À l'occasion de la célébration de la Journée internationale pour la dignité et la mémoire des victimes de génocide chaque 9 décembre de l’année, la présidence congolaise, dans une publication sur X, a renouvelé son plaidoyer en faveur de la reconnaissance internationale des génocides commis sur le territoire congolais affirmant que ceux-ci qui se poursuivent encore : « Notre pays est confronté à un conflit armé d'une ampleur sans précédent caractérisé par des actes de violence perpétrés par les Forces armées rwandaises et leurs supplétifs de l'AFC/M23. Des violences dont les circonstances précises et documentées permettent d'établir l'existence d'une ligne de conduite en tant que preuve d'une intention génocidaire.
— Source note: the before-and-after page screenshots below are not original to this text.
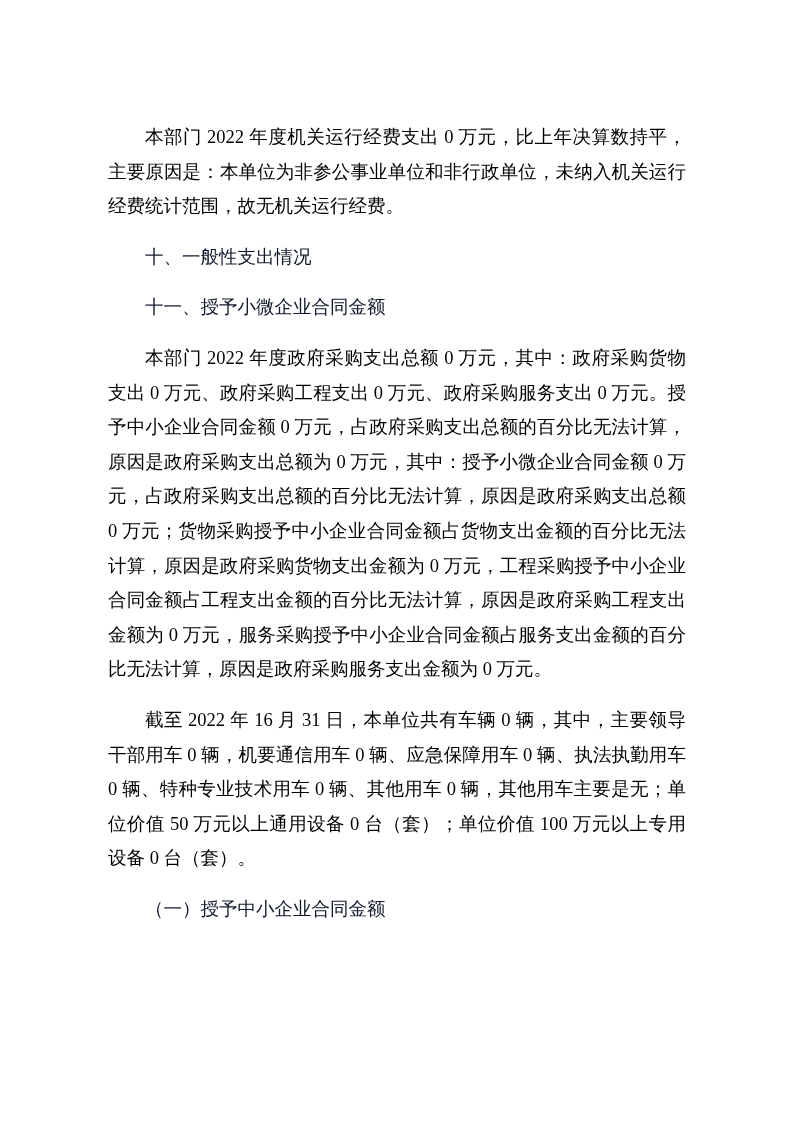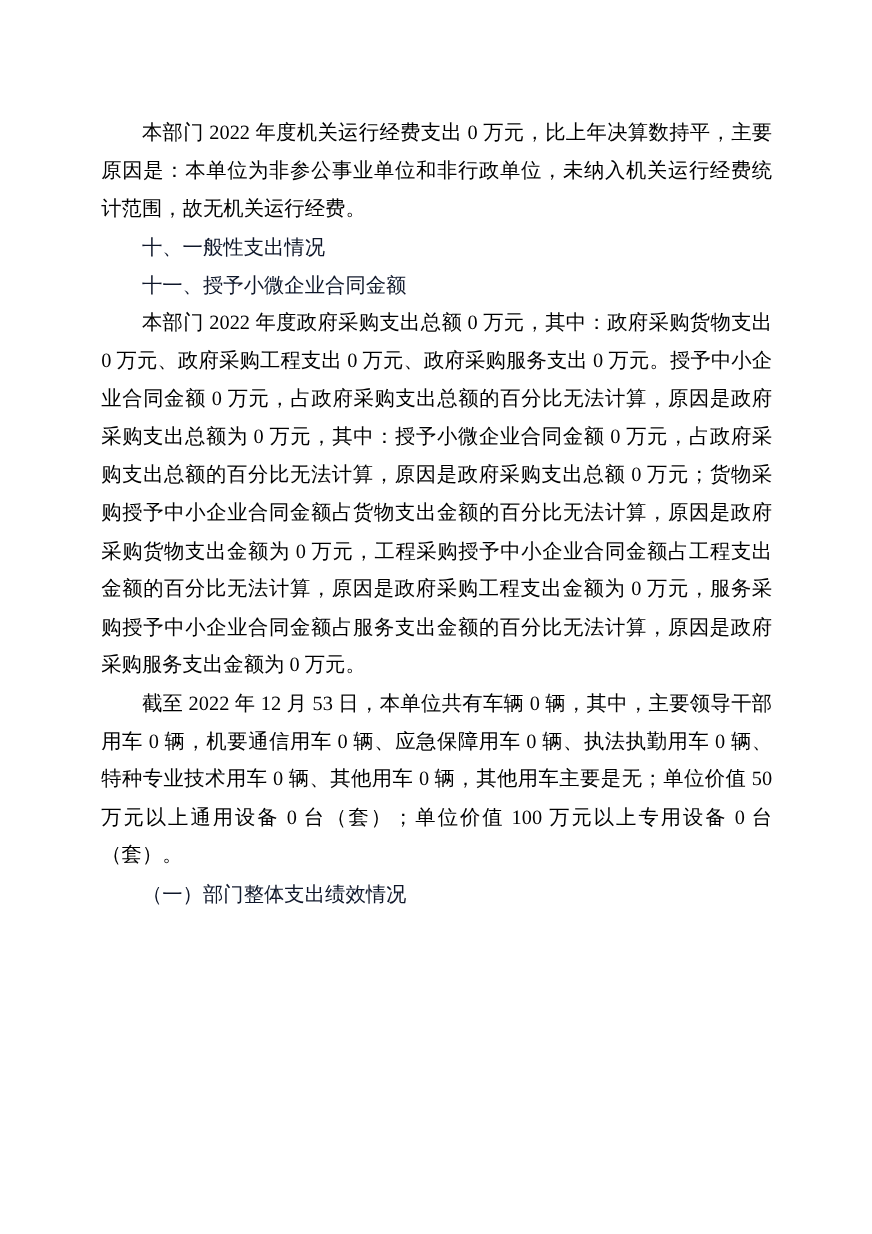"本部门 2022 年度机关运行经费支出 0" .page p, .page h2, .page h3 { margin: 0 -> 16px }
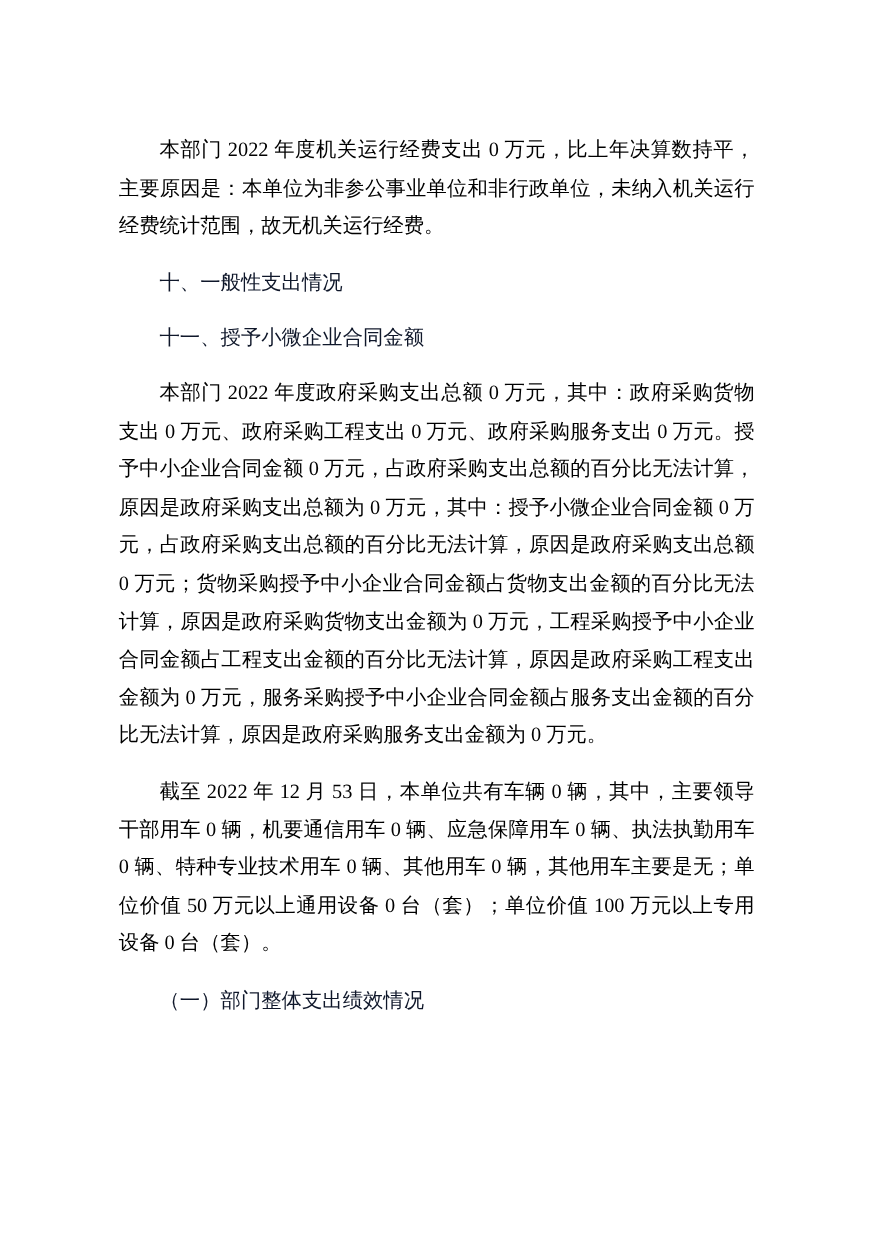"截至 2022 年 12 月" p.body-para { text: 12 月 53 -> 16 月 31 }
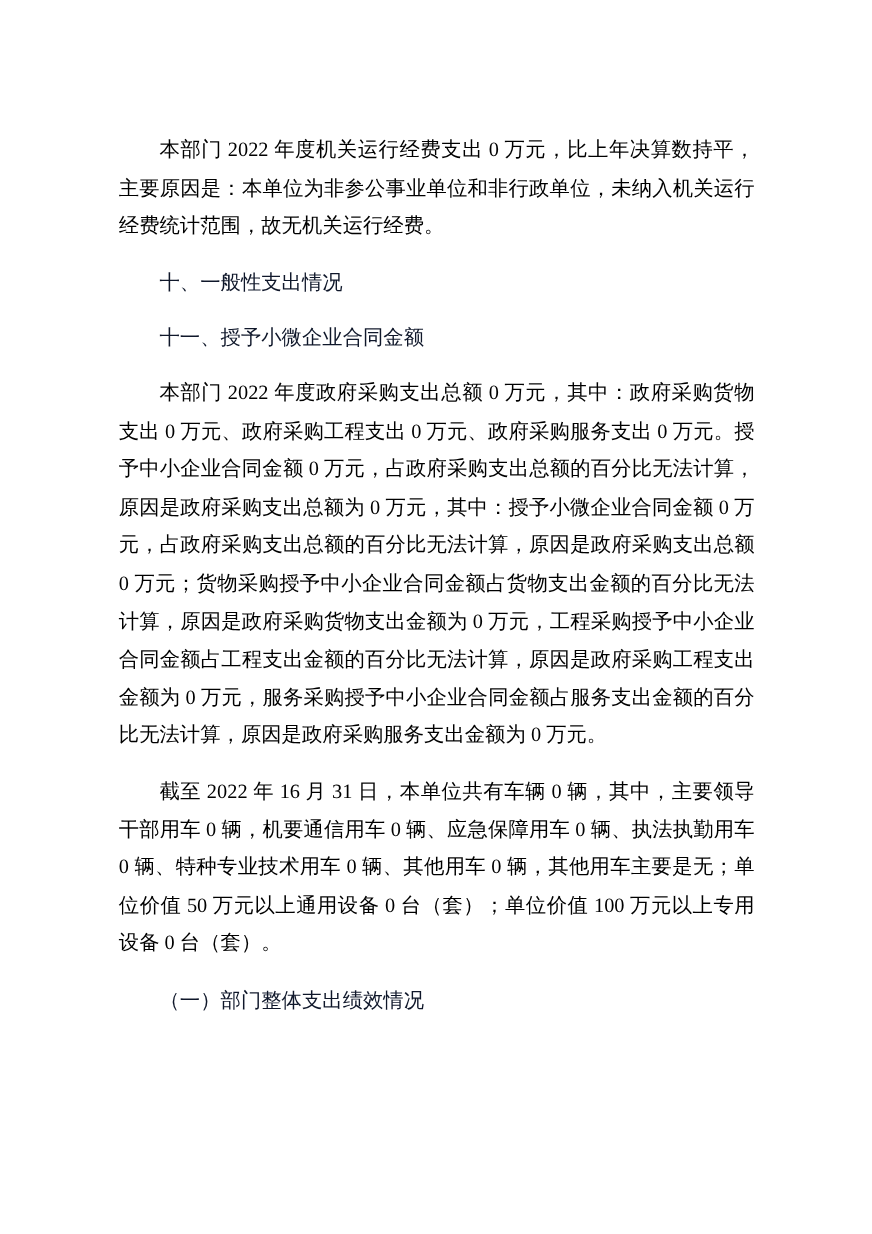"（一）部门整体支出绩效情况" h3.heading { text: 部门整体支出绩效情况 -> 授予中小企业合同金额 }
Pendant trop longtemps, ces crimes sont passés sous silence, ignorés, voire niés. Aujourd'hui plus que jamais auparavant, la République Démocratique du Congo considère que chaque victime de génocide, où qu'elle soit, a droit à la dignité et à la réparation », explique-t-elle ajoutant qu’en reconnaissant son histoire, la RDC se tient aux côtés d'autres nations qui ont affronté leur passé avec courage et qui rappellent au monde que « la justice demeure la seule voie vers la réconciliation. »
Il faut dire que depuis la résurgence du M23, le gouvernement congolais mène un plaidoyer à l’international pour reconnaître les massacres perpétrés en RDC depuis plus de 3 décennies comme un génocide pour des gains économiques (GENOCOST).